Although you can extend the lifespan of whole grains by storing them in dry containers in your refrigerator, you might not have room in your refrigerator for a 10-pound bag of oats, rice or other grains. Get a smaller-sized version elsewhere.
Fruit and Other Produce
Unless you really like a particular type of fruit or have a lot of mouths to feed, you might not get through an entire allotment of produce before it goes bad. Go to a farmer’s market instead to find the lowest prices on fresh fruits and vegetables.
Products You’ve Never Tried
If you’re trying something for the first time, Costco’s bulk sizing might result in your wasting money if you decide you don’t like whatever it is. Get more of a trial size somewhere else and then if you decide you dig it, spring for the bulk buy at Costco to save money on an ounce-per-ounce basis.
Compare Prices at the Supermarket First
Although certain product categories are consistently cheaper at Costco, others are more intermittent. To get the best deals on the following products, comparison shop at your nearest supermarkets to see whether they’re offering sales that beat what the warehouse retailer is asking for:
- Canned goods
The Selection Is Random
You’ll find the best deals at Costco for groceries and pharmacy items, followed by office supplies and even housewares.
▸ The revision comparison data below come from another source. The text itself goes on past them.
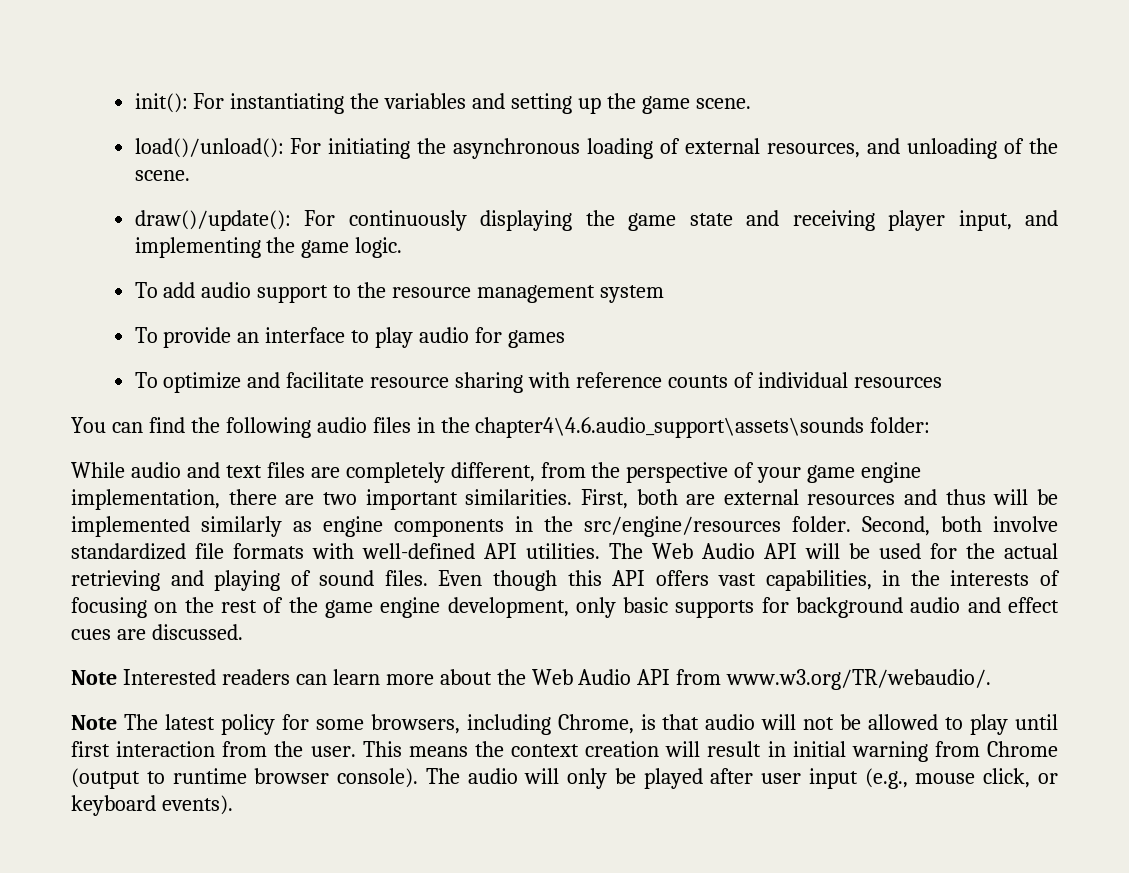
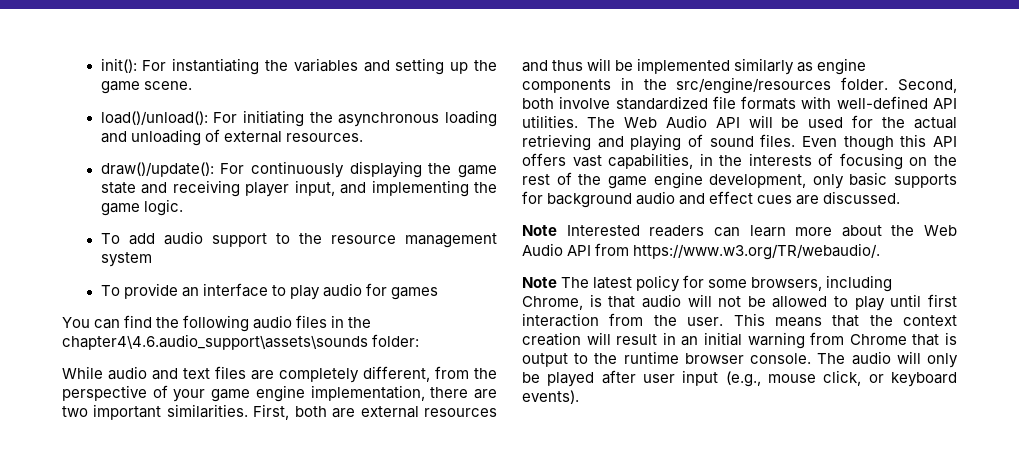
- load()/unload(): For initiating the asynchronous loading of external resources, and unloading of the scene.
+ load()/unload(): For initiating the asynchronous loading and unloading of external resources.
- To optimize and facilitate resource sharing with reference counts of individual resources
- Note Interested readers can learn more about the Web Audio API from www.w3.org/TR/webaudio/.
+ Note Interested readers can learn more about the Web Audio API from https://www.w3.org/TR/webaudio/.
- This means the context creation will result in initial warning from Chrome (output to runtime browser console).
+ This means that the context creation will result in an initial warning from Chrome that is output to the runtime browser console.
Move away from those product categories and things become more hit or miss. Here are a few areas where the selection is random at best and often not as strong of a deal as what you can find at other retailers.
- Designer Clothing
- Childrens Toys
- Plants and Garden Furniture
What You Shouldn’t Buy at Costco
Long story short, your geographic location and lifestyle have as much to do with whether Costco purchases make sense as the factors mentioned above. Ultimately, it’s up to you to decide whether your consumption habits and personal preferences are compatible with buying at Costco or getting something elsewhere.
Readers, what would you recommend people not buy at Costco?